Sum of Series - Intelligent Manipulation

Question

I have been learning about sums of series, and am very curious:

If we know that $e^x = 1+x+\frac{x^2}{2!}+\frac{x^3}{3!}+\frac{x^4}{4!}+...$

What is the value of the following power series:

$S_1=1+\frac{x^3}{3!}+\frac{x^6}{6!}+...$ ,

$S_2=x+\frac{x^4}{4!}+\frac{x^7}{7!}+...$ ,

$S_3=\frac{x^2}{2!}+\frac{x^5}{5!}+\frac{x^8}{8!}+...$ ?

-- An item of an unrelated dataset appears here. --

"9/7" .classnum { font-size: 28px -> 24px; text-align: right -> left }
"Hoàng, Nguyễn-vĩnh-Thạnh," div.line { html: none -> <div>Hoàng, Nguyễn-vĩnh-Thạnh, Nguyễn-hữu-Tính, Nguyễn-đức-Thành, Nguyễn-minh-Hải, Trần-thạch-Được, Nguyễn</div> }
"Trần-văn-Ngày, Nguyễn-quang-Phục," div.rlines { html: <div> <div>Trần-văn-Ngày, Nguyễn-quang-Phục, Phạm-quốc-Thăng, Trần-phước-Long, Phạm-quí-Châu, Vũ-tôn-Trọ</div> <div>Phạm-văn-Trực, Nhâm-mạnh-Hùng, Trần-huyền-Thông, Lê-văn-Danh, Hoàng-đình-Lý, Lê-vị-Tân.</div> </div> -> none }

PS: I know that if we divide $e^{ix}$ into two alternating term sums, we get $cos(x)$ and $isin(x)$ respectively. And for $e^x$, $cosh(x)$ and $sinh(x)$. Just trying to find out how it would work for three alternating term sums.

Answer 1

Denote $\omega$ as the cube-root of unity. We then have $1+\omega+\omega^2 = 0$. This gives us \begin{align} e^x & = 1 + \dfrac{x}{1!} + \dfrac{x^2}{2!} + \dfrac{x^3}{3!} + \dfrac{x^4}{4!} + \dfrac{x^5}{5!} + \cdots & \spadesuit\\ e^{\omega x} & = 1 + \dfrac{\omega x}{1!} + \dfrac{\omega^2 x^2}{2!} + \dfrac{x^3}{3!} + \dfrac{\omega x^4}{4!} + \dfrac{\omega^2 x^5}{5!} + \cdots & \diamondsuit\\ e^{\omega^2 x} & = 1 + \dfrac{\omega^2 x}{1!} + \dfrac{\omega x^2}{2!} + \dfrac{x^3}{3!} + \dfrac{\omega x^4}{4!} + \dfrac{\omega x^5}{5!} + \cdots & \clubsuit\\ \end{align} First series is given by $\dfrac{\spadesuit + \diamondsuit + \clubsuit}3$.

Second series is given by $\dfrac{\omega^2\spadesuit + \diamondsuit + \omega\clubsuit}{3\omega^2}$.

Third series is given by $\dfrac{\omega^2\spadesuit + \diamondsuit + \omega\clubsuit}{3\omega^2}$.